The urinary tract is a system of organs composed of the kidneys, ureters, bladder and urethra. The purpose of the system is to filter waste products from the blood and dispose of them in the form of urine. Normally, the system is sterile. It is free of bacteria, viruses and fungi.

What is a urinary tract infection (UTI)?

If the urinary system is contaminated with bacteria an infection can develop. Urinary tract infection or “UTI,” is a general term that refers to an infection anywhere in the urinary system. Often we use more specific terms that identify the location of the infection. Infections occur most commonly in the “lower tract” (a bladder infection or cystitis), but occasionally may spread upward into the “upper tract” (a kidney infection or pyelonephritis).

What causes UTI’s?

Women’s bodies have a design flaw. The urethral opening, (part of a sterile system), has, as two close neighbors, the vagina and rectum, both normally full of bacteria. Because of their proximity to the urethral opening, it is fairly easy for their germs to get into the wrong place and contaminate the urethra, which is how most UTI’s start. E. coli, bacteria normally found in the digestive system and around the rectal opening, is the most common cause of bladder infections. Once in the urethra, the germs can “ascend” or move upward into the bladder, causing a bladder infection.
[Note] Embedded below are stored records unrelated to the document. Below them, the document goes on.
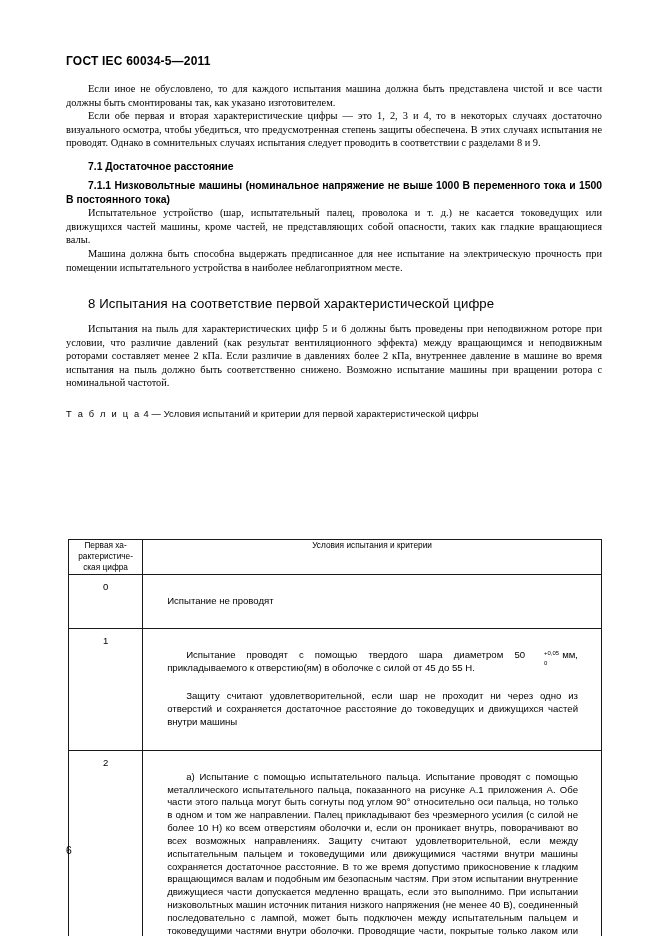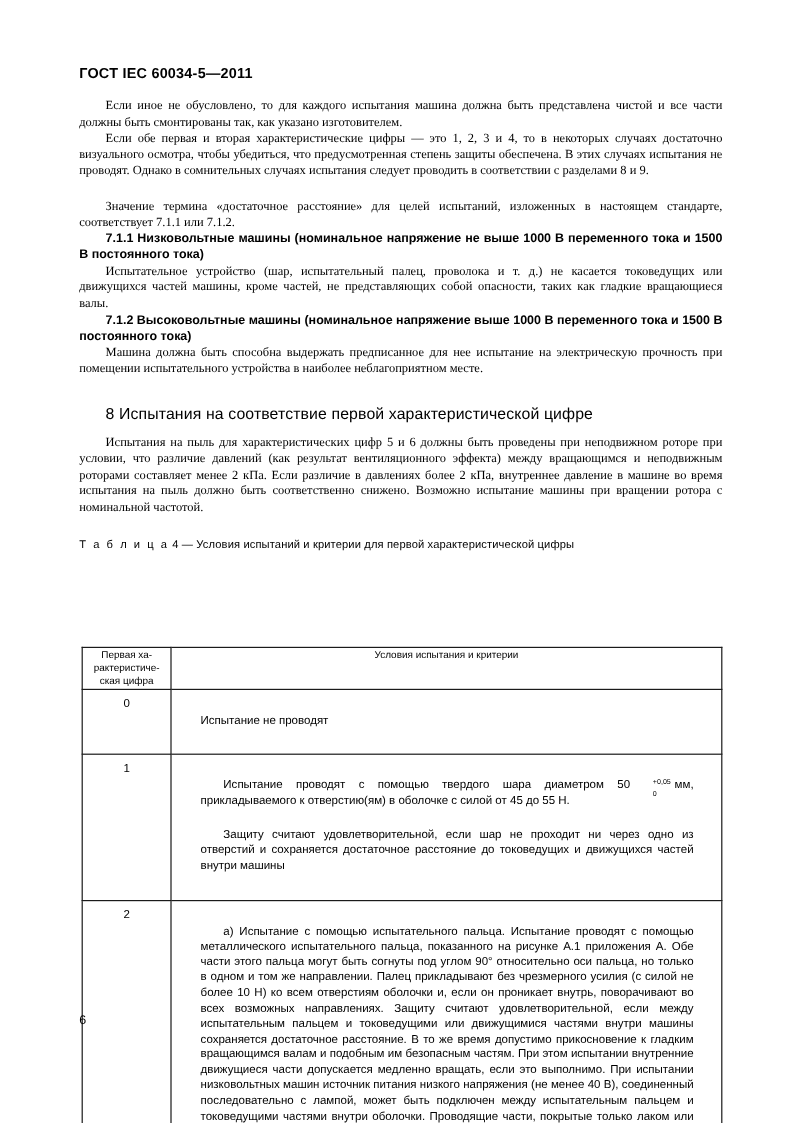--- a/index.html
+++ b/index.html
@@ -177,30 +177,29 @@
   <div class="doc-header">ГОСТ IEC 60034-5—2011</div>
 
   <div class="body-col">
 
     <p class="para">Если иное не обусловлено, то для каждого испытания машина должна быть представлена чистой и все части должны быть смонтированы так, как указано изготовителем.</p>
 
     <p class="para">Если обе первая и вторая характеристические цифры — это 1, 2, 3 и 4, то в некоторых случаях достаточно визуального осмотра, чтобы убедиться, что предусмотренная степень защиты обеспечена. В этих случаях испытания не проводят. Однако в сомнительных случаях испытания следует проводить в соответствии с разделами 8 и 9.</p>
 
     <div class="sp-10"></div>
 
+    <h3 class="sub">7.1  Достаточное расстояние</h3>
 
     <div class="sp-6"></div>
 
-    <p class="para">Значение термина «достаточное расстояние» для целей испытаний, изложенных в настоящем стандарте, соответствует 7.1.1 или 7.1.2.</p>
 
     <h3 class="sub wrap">7.1.1  Низковольтные машины (номинальное напряжение не выше 1000 В переменного тока и 1500 В постоянного тока)</h3>
 
     <p class="para">Испытательное устройство (шар, испытательный палец, проволока и т. д.) не касается токоведущих или движущихся частей машины, кроме частей, не представляющих собой опасности, таких как гладкие вращающиеся валы.</p>
 
-    <h3 class="sub wrap">7.1.2  Высоковольтные машины (номинальное напряжение выше 1000 В переменного тока и 1500 В постоянного тока)</h3>
 
     <p class="para">Машина должна быть способна выдержать предписанное для нее испытание на электрическую прочность при помещении испытательного устройства в наиболее неблагоприятном месте.</p>
 
 
     <div class="sp-22"></div>
 
     <h2 class="sect">8  Испытания на соответствие первой характеристической цифре</h2>
 
     <div class="sp-10"></div>
 

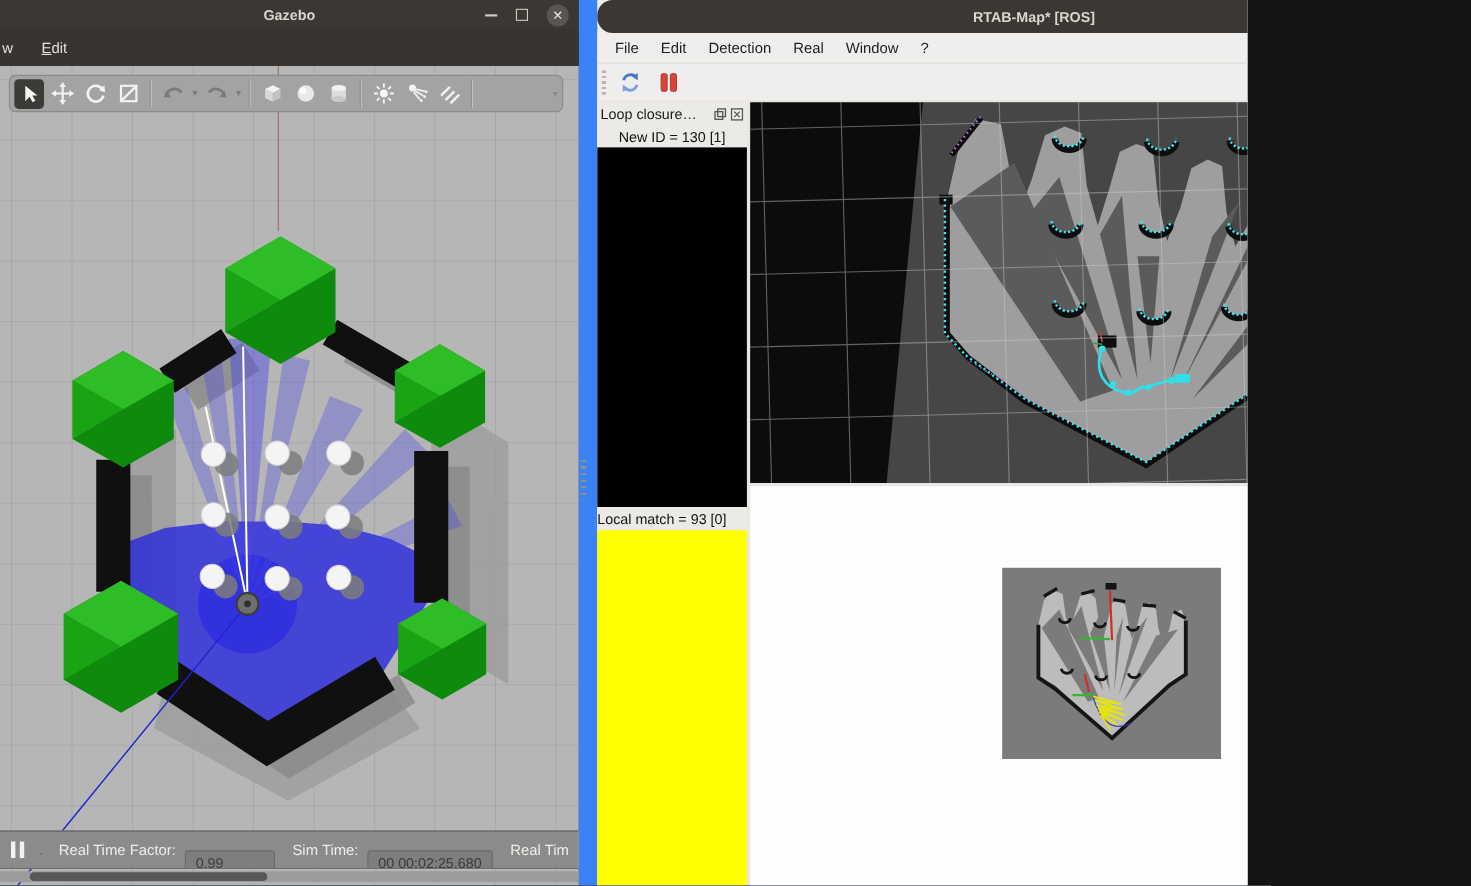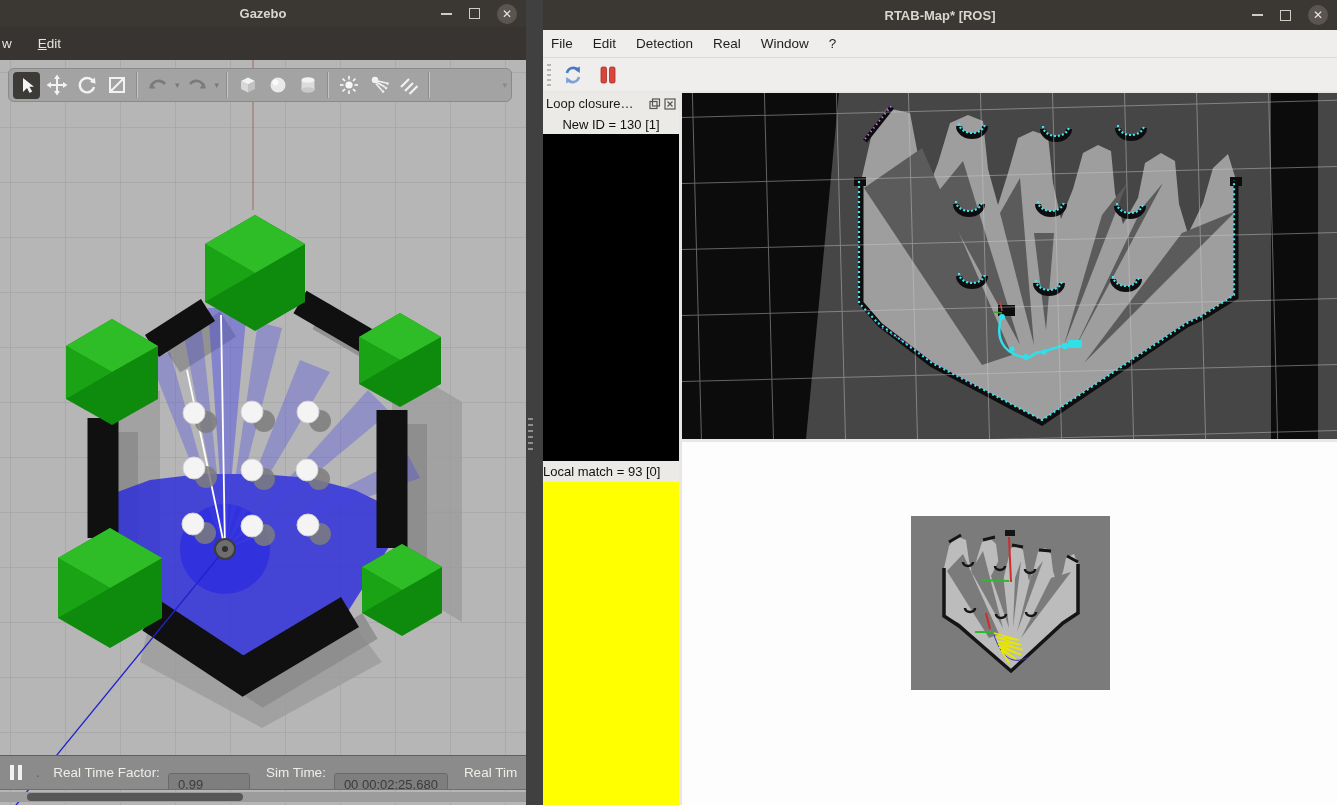--- a/index.html
+++ b/index.html
@@ -1,16 +1,16 @@
 <!DOCTYPE html>
 <html><head>
 <meta charset="utf-8">
 <style>
   html,body{margin:0;padding:0;background:#161514;}
-  #stage{position:relative;width:1337px;height:805px;background:#404040;overflow:hidden;
+  #stage{position:relative;width:1134px;height:805px;background:#3b82f6;overflow:hidden;
          font-family:"Liberation Sans","DejaVu Sans",sans-serif;-webkit-font-smoothing:antialiased;}
 
   
   .titlebar{position:absolute;left:0;right:0;top:0;background:#3b3834;display:flex;
             align-items:center;justify-content:center;color:#d9d5cf;font-weight:bold;font-size:13px;}
   .win-controls{position:absolute;right:9px;top:0;height:100%;display:flex;align-items:center;gap:17px;}
   .ctrl-min{width:11px;height:2px;background:#cfcbc5;}
   .ctrl-max{width:9px;height:9px;border:1.5px solid #cfcbc5;}
   .ctrl-close{width:20px;height:20px;border-radius:50%;background:#5a5550;color:#e9e5df;
               display:flex;align-items:center;justify-content:center;font-size:12px;line-height:1;}
@@ -46,24 +46,24 @@
           color:#3b3b3b;font-size:13px;margin-right:16px;margin-top:24px;}
   #gz-hscroll{position:absolute;left:0;right:0;bottom:3px;height:10px;background:#9c9c9c;}
   #gz-hthumb{position:absolute;left:27px;top:1px;width:216px;height:8px;background:#575757;border-radius:4px;}
 
   
   #win-splitter{position:absolute;left:528px;top:418px;width:5px;height:36px;
     background-image:repeating-linear-gradient(to bottom,#8f8f8f 0 2px,transparent 2px 6px);}
 
   
   #rtab{position:absolute;left:543px;top:0;width:794px;height:805px;background:#efedea;}
-  #rt-titlebar{height:30px;}
+  #rt-titlebar{height:30px;border-radius:14px;}
   #rt-menubar{position:absolute;left:0;right:0;top:30px;height:27px;background:#f0eeec;
               border-bottom:1px solid #dbd8d4;display:flex;align-items:center;gap:20px;
-              padding-left:8px;font-size:13.5px;color:#1d1d1d;}
+              padding-left:16px;font-size:13.5px;color:#1d1d1d;}
   #rt-toolbar{position:absolute;left:0;right:0;top:58px;height:33px;background:#f0eeec;
               border-bottom:1px solid #d8d5d1;display:flex;align-items:center;padding-left:4px;gap:9px;}
   .v-dots{width:4px;height:22px;
     background-image:repeating-linear-gradient(to bottom,#b9b6b2 0 2px,transparent 2px 5px);}
   .rt-toolbtn{width:26px;height:26px;display:flex;align-items:center;justify-content:center;border-radius:3px;}
 
   #rt-dock{position:absolute;left:0;right:0;top:91px;bottom:0;background:#e9e7e4;}
   
   #lc-col{position:absolute;left:0;top:2px;width:136px;bottom:0;display:flex;flex-direction:column;}
   .panel-header{height:21px;display:flex;align-items:center;font-size:13px;color:#1b1b1b;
The mechanics of sexual intercourse seem to encourage this process, and many women have their first infection after becoming sexually active, although bladder infections are not considered a sexually transmitted infection. Inadequate lubrication or excessive friction during sex can irritate the area around the urethral opening, making it easier for bacteria to take hold. Once in the bladder, the infection can ascend up the ureters into the kidneys, causing a more serious infection.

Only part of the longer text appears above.